Exercise requirements:
Examine each line in the records below for the word "nowrap". Report how many lines contain it, and nothing else.
═══ Records supplied
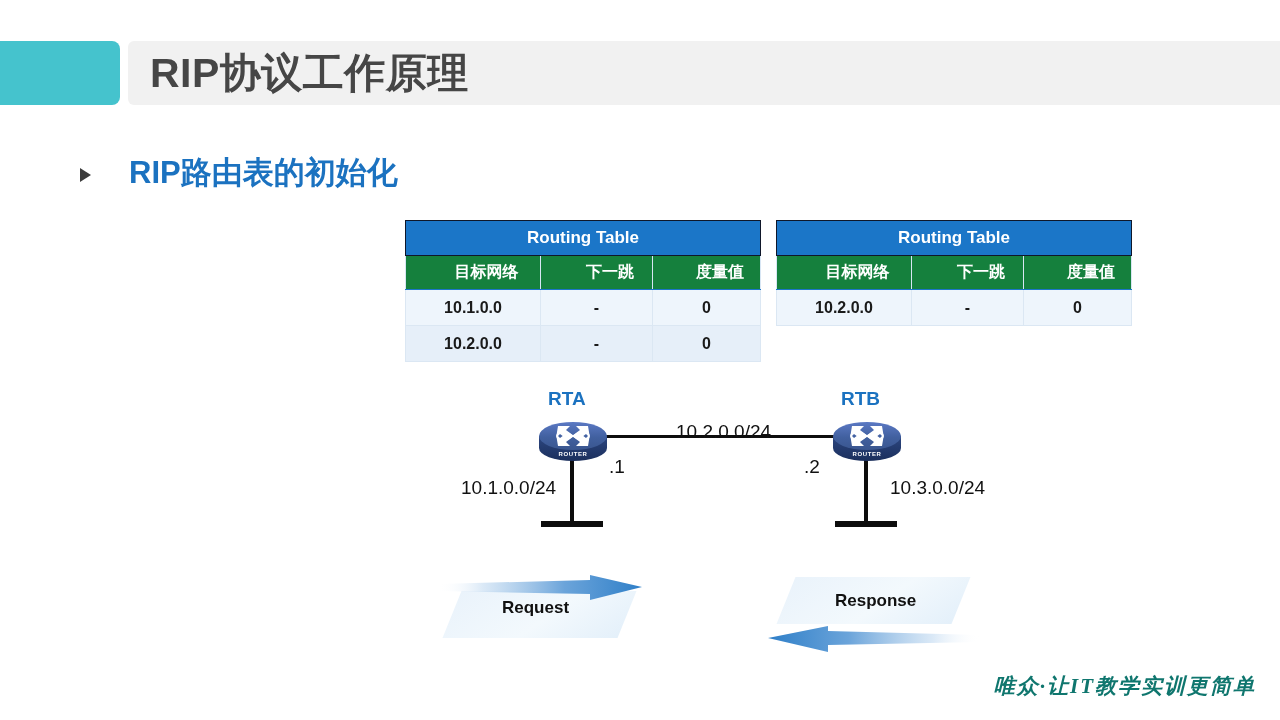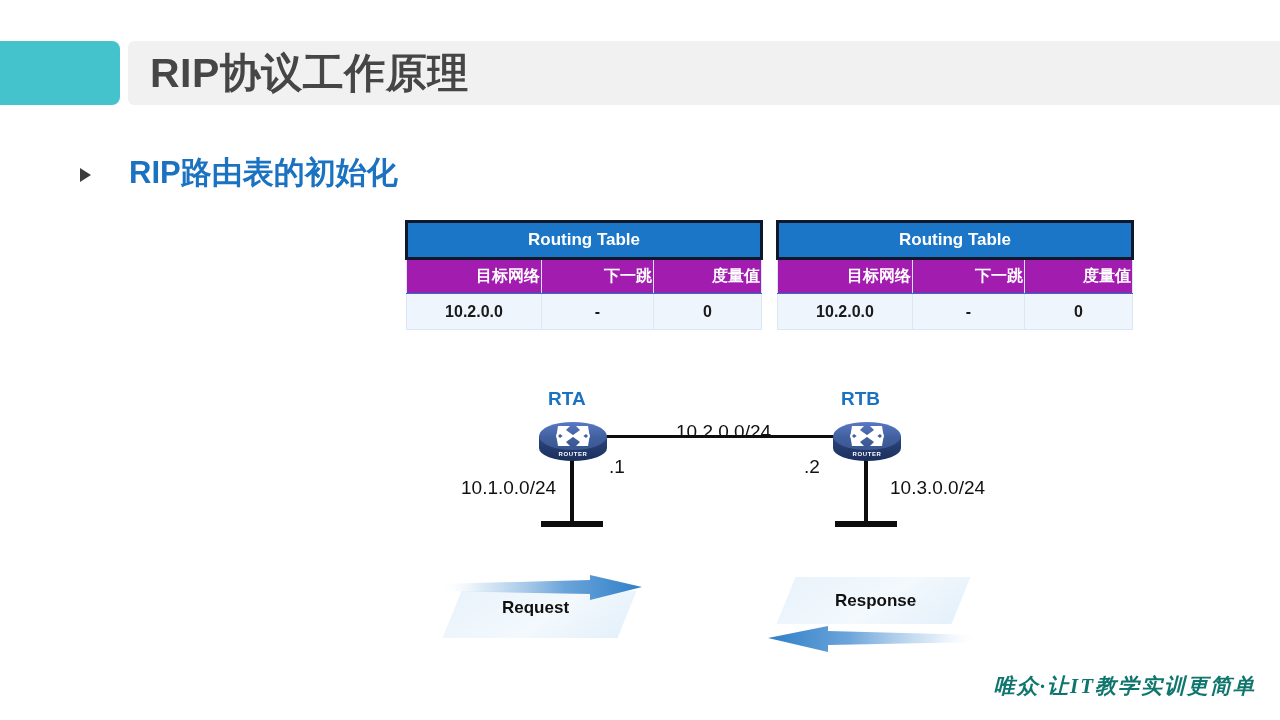--- a/index.html
+++ b/index.html
@@ -90,28 +90,28 @@
   #table-left  { left: 405px; top: 220px; }
   #table-right { left: 776px; top: 220px; }
 
   .routing-table .tbl-title td {
     background: #1b76c8;
     color: #ffffff;
     font-weight: bold;
     font-size: 17px;
     text-align: center;
     height: 32px;
-    border: 3px solid #0f172a;
+    border: 1px solid #0f172a;
   }
   .routing-table .tbl-head td {
-    background: #a21caf;
+    background: #15803d;
     color: #ffffff;
     font-weight: bold;
     font-size: 16px;
-    text-align: right;
+    text-align: center;
     height: 31px;
     border-left: 1px solid #d8e6f4;
     border-right: 1px solid #d8e6f4;
     border-top: 1px solid #1b76c8;
     border-bottom: 1px solid #1b76c8;
     padding-left: 28px;
   }
   .routing-table tbody tr td {
     background: #eef5fc;
     color: #1a1a1a;
@@ -226,20 +226,25 @@
     <tr class="tbl-title">
       <td colspan="3">Routing Table</td>
     </tr>
     <tr class="tbl-head">
       <td class="col-net">目标网络</td>
       <td class="col-hop">下一跳</td>
       <td class="col-metric">度量值</td>
     </tr>
   </thead>
   <tbody>
+    <tr>
+      <td>10.1.0.0</td>
+      <td>-</td>
+      <td>0</td>
+    </tr>
     <tr>
       <td>10.2.0.0</td>
       <td>-</td>
       <td>0</td>
     </tr>
   </tbody>
 </table>
 
 <table class="routing-table" id="table-right">
   <thead>

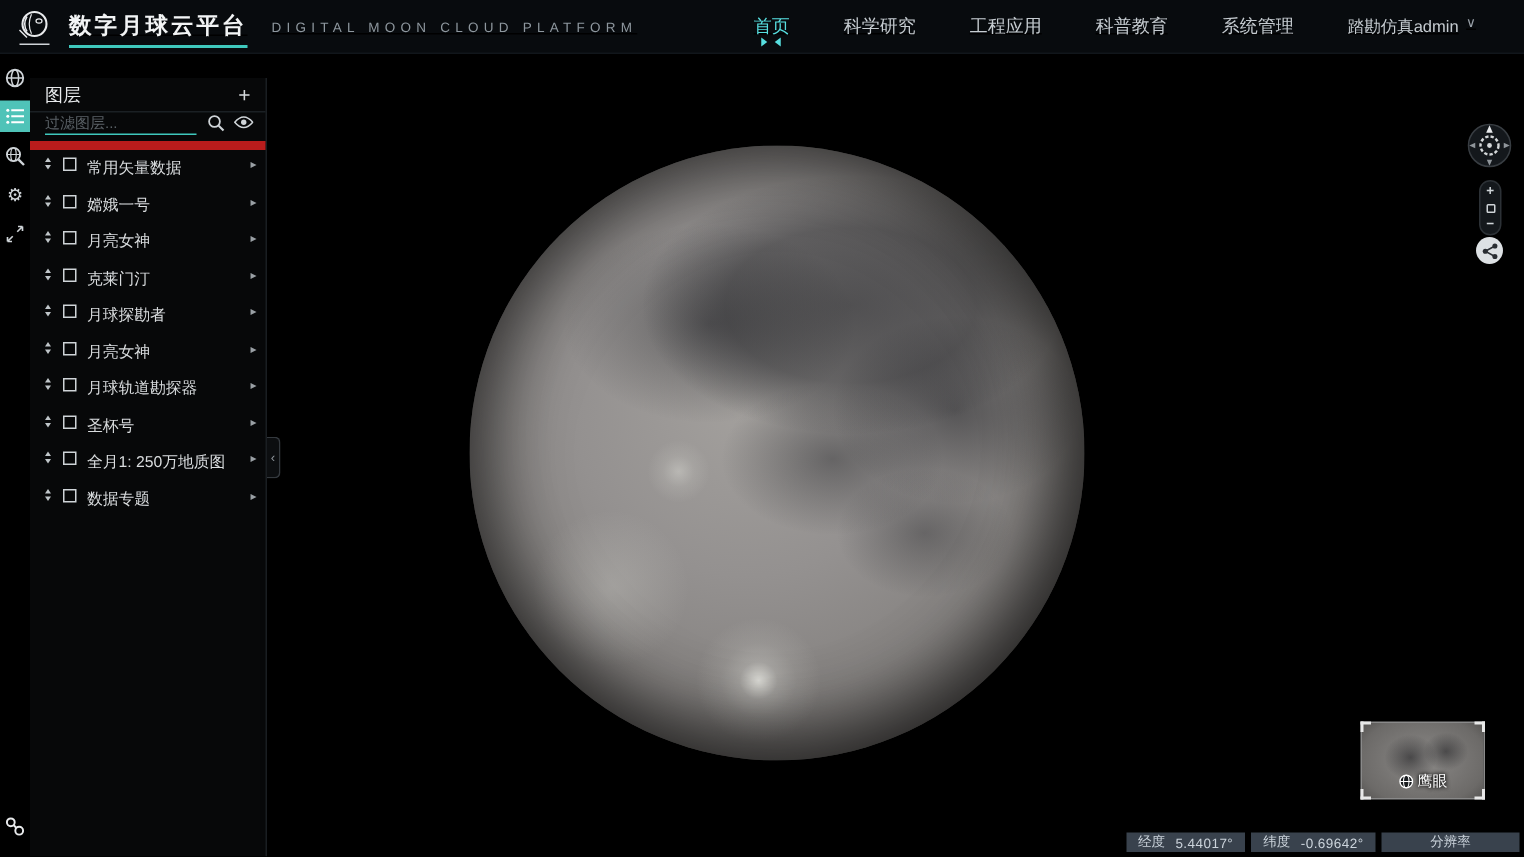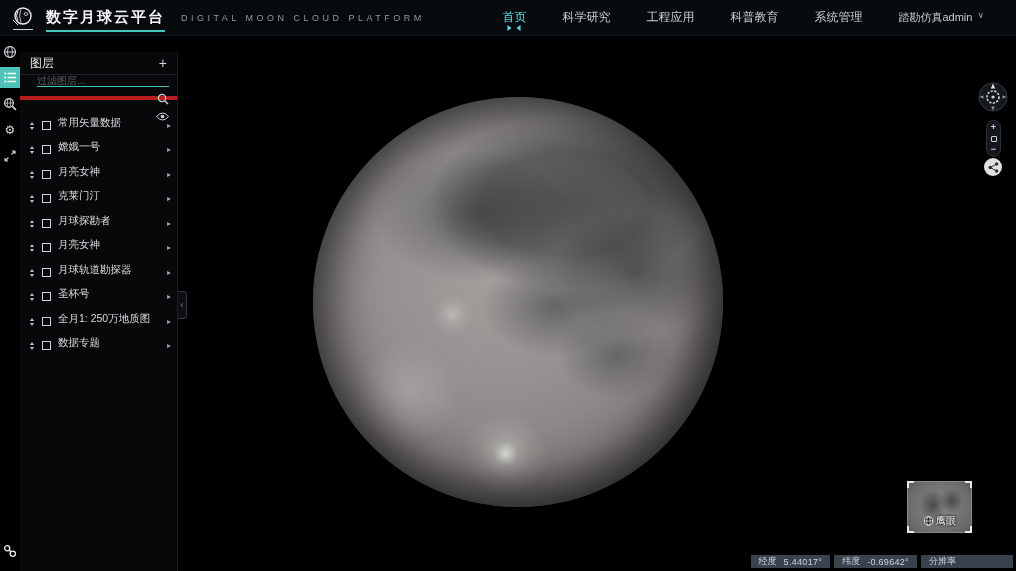--- a/index.html
+++ b/index.html
@@ -36,29 +36,29 @@
   .rail-bottom { margin-bottom:10px; }
   .gear-glyph { font-size:12px; line-height:1; }
 
   
   .panel { position:absolute; left:20px; top:52px; bottom:0; width:158px; background:#070809;
            border-right:1px solid #1a1e22; z-index:20; }
   .panel-header { height:23px; display:flex; align-items:center; padding:0 10px;
                   border-bottom:1px solid #1b2024; }
   .panel-title { color:#e8eaec; font-size:12px; }
   .panel-add { margin-left:auto; color:#d4d8db; font-size:14px; cursor:pointer; line-height:1; }
-  .filter-row { height:25px; display:flex; align-items:flex-end; gap:6px; padding:0 8px 4px 10px;
-                border-bottom:4px solid #b91c1c;flex-direction:column; }
+  .filter-row { height:25px; display:flex; align-items:flex-start; gap:6px; padding:0 8px 4px 10px;
+                border-bottom:6px solid #b91c1c; }
   .filter-input { flex:1; background:transparent; border:none; border-bottom:1px solid #3fc8bd;
                   color:#bcc2c7; font-size:10px; height:15px; outline:none; min-width:0; }
   .filter-input::placeholder { color:#5a6166; }
   .ficon { width:13px; height:13px; display:flex; align-items:center; justify-content:center;
            color:#cfd4d8; cursor:pointer; margin-bottom:1px; }
   .layer-list { padding-top:5px; }
-  .layer-row { height:24.5px; display:flex; align-items:flex-end; padding:0 6px 0 8px; cursor:pointer; }
+  .layer-row { height:24.5px; display:flex; align-items:flex-start; padding:0 6px 0 8px; cursor:pointer; }
   .handle { display:flex; flex-direction:column; gap:2px; align-items:center; width:8px; cursor:grab; }
   .h-up { width:0; height:0; border-bottom:3px solid #bfc5c9; border-left:2.5px solid transparent; border-right:2.5px solid transparent; }
   .h-dn { width:0; height:0; border-top:3px solid #bfc5c9; border-left:2.5px solid transparent; border-right:2.5px solid transparent; }
   .cb { width:9px; height:9px; border:1px solid #cfd4d8; margin:0 7px 0 6px; flex:none; background:transparent; }
   .layer-label { flex:1; color:#d9dcde; font-size:10.5px; white-space:nowrap; overflow:hidden; }
   .chev { color:#9aa0a5; font-size:8px; }
 
   .collapse-tab { position:absolute; left:178px; top:291px; width:9px; height:28px; background:#0c0e10;
                   border:1px solid #34393e; border-left:none; border-radius:0 4px 4px 0;
                   display:flex; align-items:center; justify-content:center; color:#8e949a;
@@ -85,40 +85,40 @@
   .zoombar { position:absolute; left:986px; top:120px; width:15px; height:37px; background:#14181c;
              border:1px solid #2c3136; border-radius:8px; display:flex; flex-direction:column;
              align-items:center; justify-content:space-between; padding:2px 0; z-index:25; }
   .zb-btn { color:#cfd4d8; font-size:9px; line-height:1; cursor:pointer; font-weight:bold; }
   .zb-sq { width:6px; height:6px; border:1px solid #cfd4d8; border-radius:1px; cursor:pointer; }
   .share-btn { position:absolute; left:984px; top:158px; width:18px; height:18px; border-radius:50%;
                background:#dde1e4; display:flex; align-items:center; justify-content:center;
                cursor:pointer; z-index:25; }
 
   
-  .minimap { position:absolute; left:907px; top:481px; width:65px; height:52px;
+  .minimap { position:absolute; left:907px; top:481px; width:83px; height:52px;
              border:1px solid #8a8a8a; cursor:pointer; z-index:25;
              background:
                radial-gradient(ellipse 30% 42% at 40% 46%, rgba(24,24,27,0.55), transparent 72%),
                radial-gradient(ellipse 26% 36% at 69% 38%, rgba(24,24,27,0.50), transparent 70%),
                radial-gradient(ellipse 65% 75% at 50% 50%, #8b8987, #6c6a68 80%, #585654 100%); }
   .bk { position:absolute; width:7px; height:7px; border:0 solid #e8e8e8; }
   .bk-tl { left:-1px; top:-1px; border-left-width:2px; border-top-width:2px; }
   .bk-tr { right:-1px; top:-1px; border-right-width:2px; border-top-width:2px; }
   .bk-bl { left:-1px; bottom:-1px; border-left-width:2px; border-bottom-width:2px; }
   .bk-br { right:-1px; bottom:-1px; border-right-width:2px; border-bottom-width:2px; }
   .minimap-label { position:absolute; left:50%; bottom:4px; transform:translateX(-50%);
                    display:flex; align-items:center; gap:3px; color:#fff; font-size:10px;
                    text-shadow:0 0 3px #000, 0 0 3px #000; white-space:nowrap; }
 
   
   .statusbar { position:absolute; right:3px; bottom:3px; display:flex; gap:4px; z-index:25; }
   .status-box { background:#39424d; color:#ccd4dc; font-size:9px; height:13px;
                 display:flex; align-items:center; padding:0 8px; gap:7px; }
-  .status-box.btn { width:92px; justify-content:flex-start; cursor:pointer; }
+  .status-box.btn { width:92px; justify-content:center; cursor:pointer; }
   .sb-val { letter-spacing:0.3px; }
 
   svg { display:block; }
 </style>
 </head>
 <body>
 
 <div class="stage">
 
   <div class="header">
══════
Completed exercise:
2